> [REQUIRED WORK]
Exactly as written, print out each entry in the data, with no pictures.

> [RECORDS]

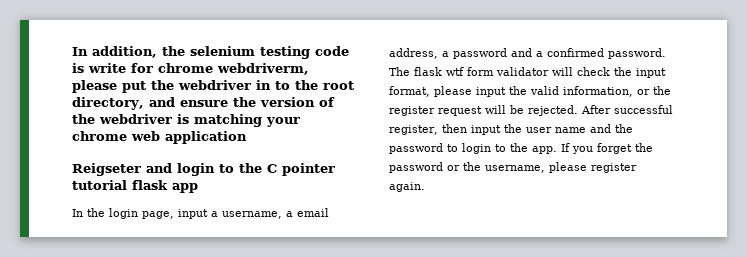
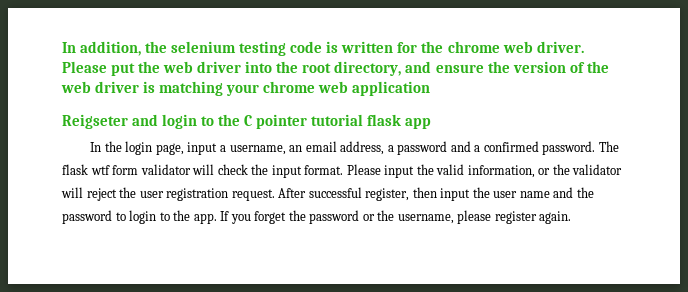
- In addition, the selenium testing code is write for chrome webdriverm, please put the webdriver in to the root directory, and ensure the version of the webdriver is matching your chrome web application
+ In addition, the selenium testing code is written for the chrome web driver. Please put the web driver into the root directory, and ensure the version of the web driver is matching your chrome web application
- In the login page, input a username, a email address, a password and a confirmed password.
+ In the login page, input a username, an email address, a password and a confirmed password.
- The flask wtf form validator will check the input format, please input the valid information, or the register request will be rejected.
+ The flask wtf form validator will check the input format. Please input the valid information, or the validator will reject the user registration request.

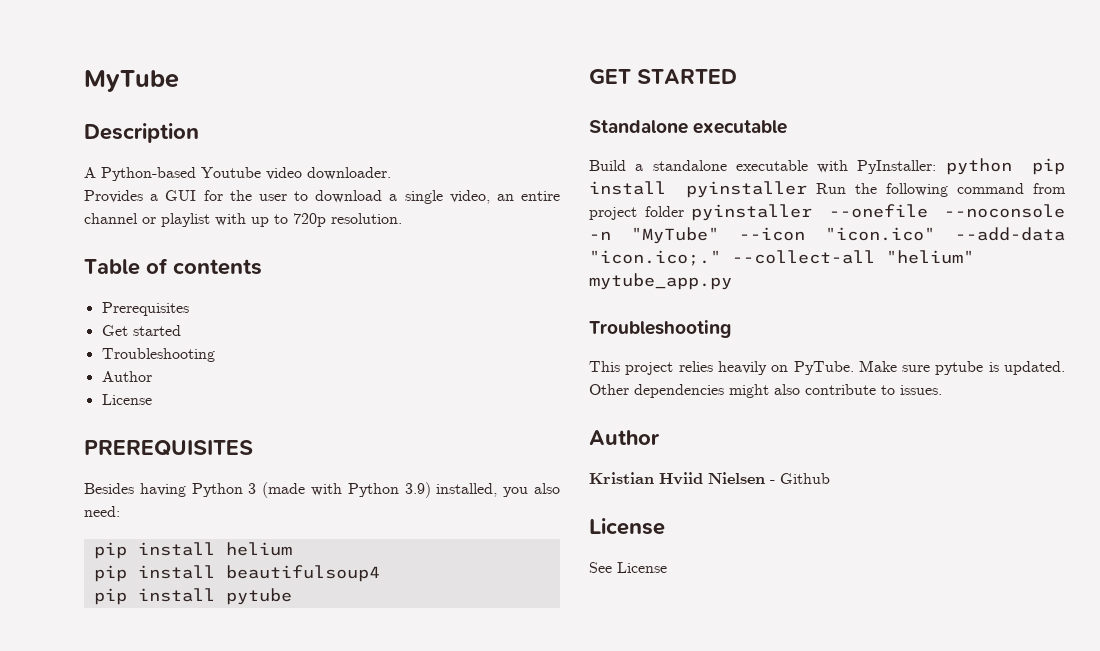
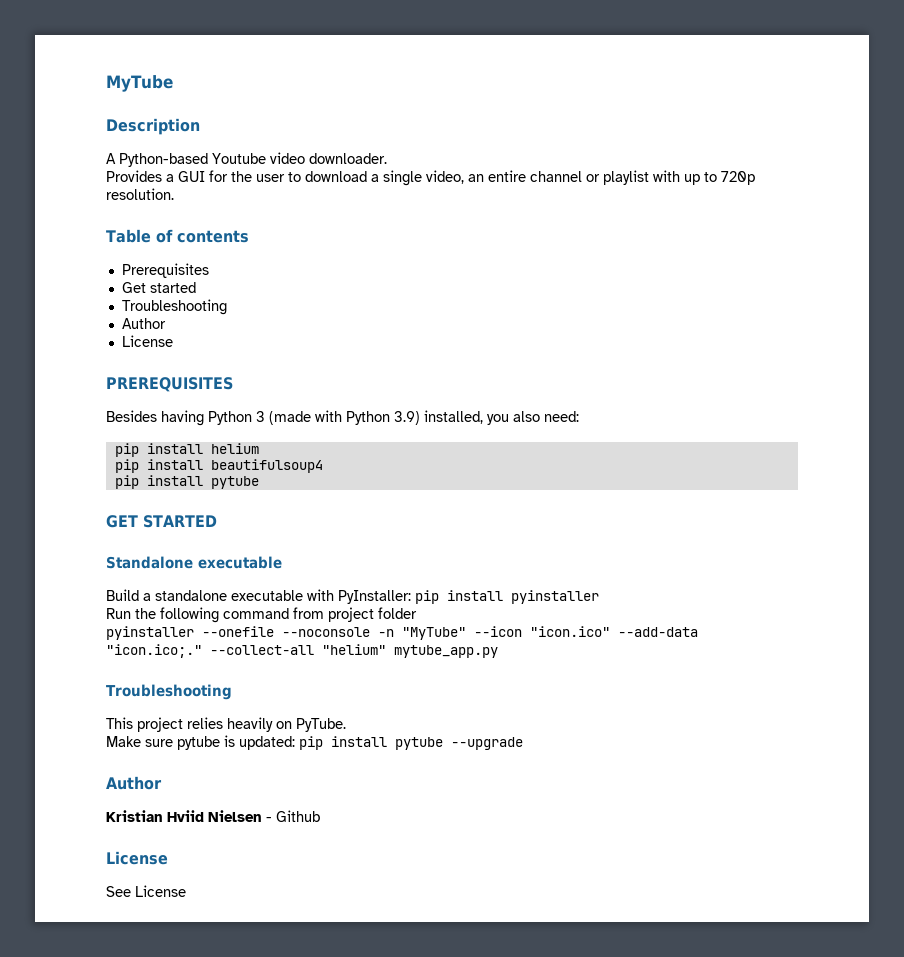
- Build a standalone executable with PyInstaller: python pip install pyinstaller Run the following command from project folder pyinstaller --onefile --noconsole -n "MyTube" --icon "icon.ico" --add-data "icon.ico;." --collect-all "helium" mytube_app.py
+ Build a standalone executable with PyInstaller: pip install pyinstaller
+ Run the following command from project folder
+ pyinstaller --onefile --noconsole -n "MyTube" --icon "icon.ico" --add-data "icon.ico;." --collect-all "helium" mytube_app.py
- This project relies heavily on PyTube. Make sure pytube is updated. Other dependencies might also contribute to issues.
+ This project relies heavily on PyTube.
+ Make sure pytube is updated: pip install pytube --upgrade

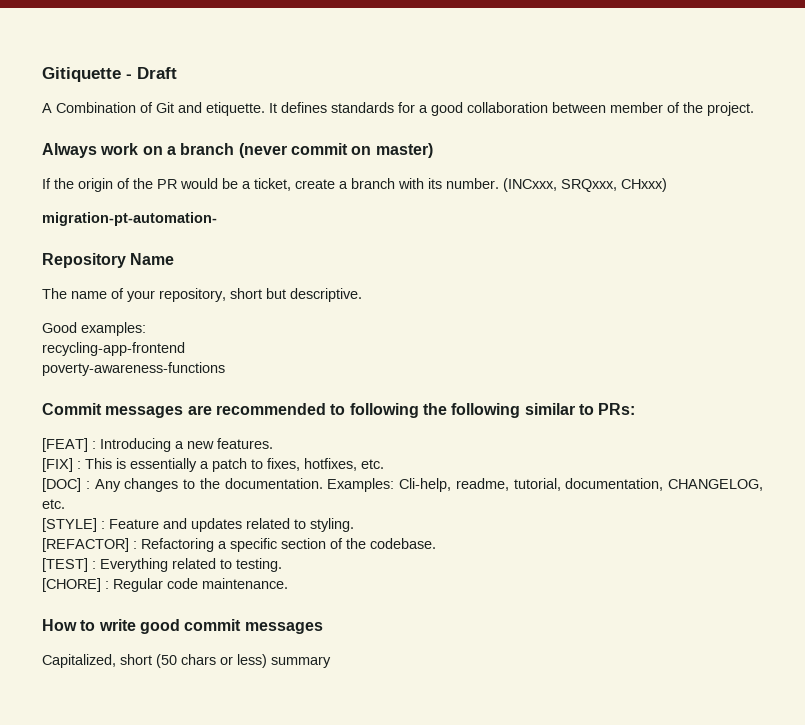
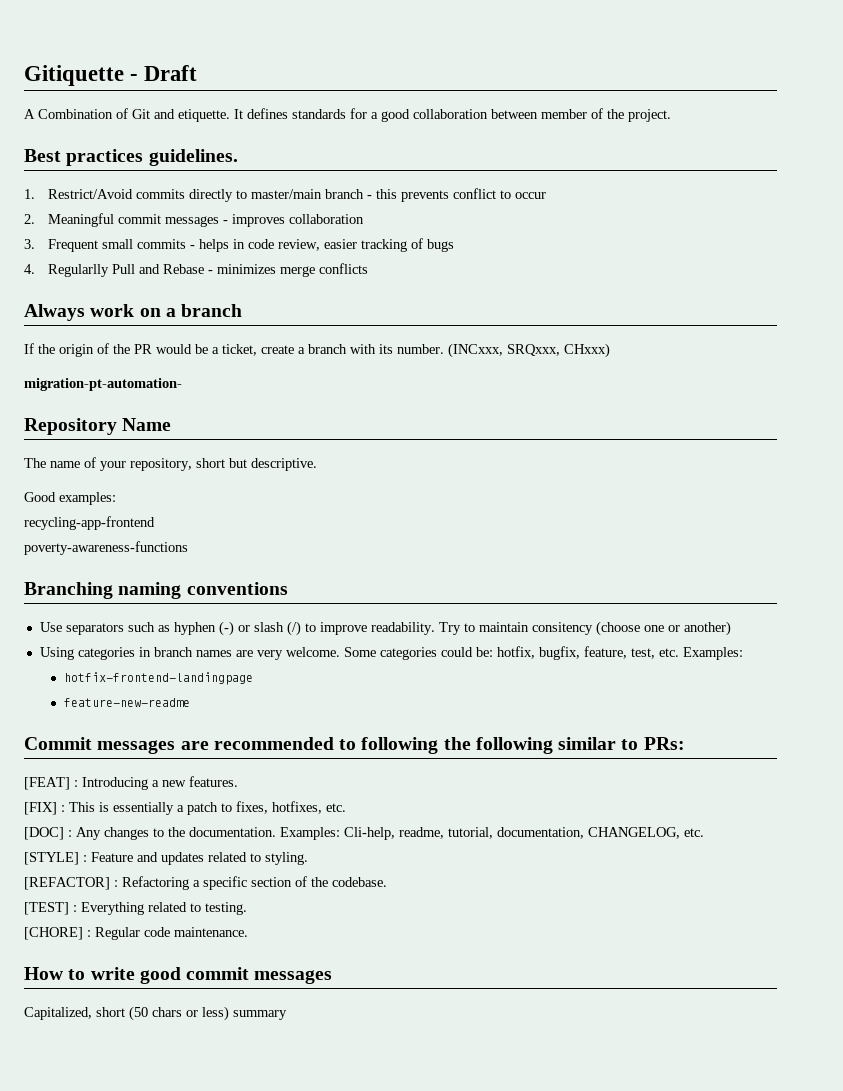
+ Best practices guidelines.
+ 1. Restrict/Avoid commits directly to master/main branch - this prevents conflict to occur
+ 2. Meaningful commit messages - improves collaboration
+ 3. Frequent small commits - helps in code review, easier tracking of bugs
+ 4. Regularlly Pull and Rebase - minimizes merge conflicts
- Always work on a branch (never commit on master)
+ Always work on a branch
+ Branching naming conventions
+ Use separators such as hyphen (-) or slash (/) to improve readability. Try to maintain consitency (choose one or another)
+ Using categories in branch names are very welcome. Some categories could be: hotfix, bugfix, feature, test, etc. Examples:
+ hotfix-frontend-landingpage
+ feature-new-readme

> [WRITTEN REPLY]
- In addition, the selenium testing code is write for chrome webdriverm, please put the webdriver in to the root directory, and ensure the version of the webdriver is matching your chrome web application
+ In addition, the selenium testing code is written for the chrome web driver. Please put the web driver into the root directory, and ensure the version of the web driver is matching your chrome web application
- In the login page, input a username, a email address, a password and a confirmed password.
+ In the login page, input a username, an email address, a password and a confirmed password.
- The flask wtf form validator will check the input format, please input the valid information, or the register request will be rejected.
+ The flask wtf form validator will check the input format. Please input the valid information, or the validator will reject the user registration request.

- Build a standalone executable with PyInstaller: python pip install pyinstaller Run the following command from project folder pyinstaller --onefile --noconsole -n "MyTube" --icon "icon.ico" --add-data "icon.ico;." --collect-all "helium" mytube_app.py
+ Build a standalone executable with PyInstaller: pip install pyinstaller
+ Run the following command from project folder
+ pyinstaller --onefile --noconsole -n "MyTube" --icon "icon.ico" --add-data "icon.ico;." --collect-all "helium" mytube_app.py
- This project relies heavily on PyTube. Make sure pytube is updated. Other dependencies might also contribute to issues.
+ This project relies heavily on PyTube.
+ Make sure pytube is updated: pip install pytube --upgrade

+ Best practices guidelines.
+ 1. Restrict/Avoid commits directly to master/main branch - this prevents conflict to occur
+ 2. Meaningful commit messages - improves collaboration
+ 3. Frequent small commits - helps in code review, easier tracking of bugs
+ 4. Regularlly Pull and Rebase - minimizes merge conflicts
- Always work on a branch (never commit on master)
+ Always work on a branch
+ Branching naming conventions
+ Use separators such as hyphen (-) or slash (/) to improve readability. Try to maintain consitency (choose one or another)
+ Using categories in branch names are very welcome. Some categories could be: hotfix, bugfix, feature, test, etc. Examples:
+ hotfix-frontend-landingpage
+ feature-new-readme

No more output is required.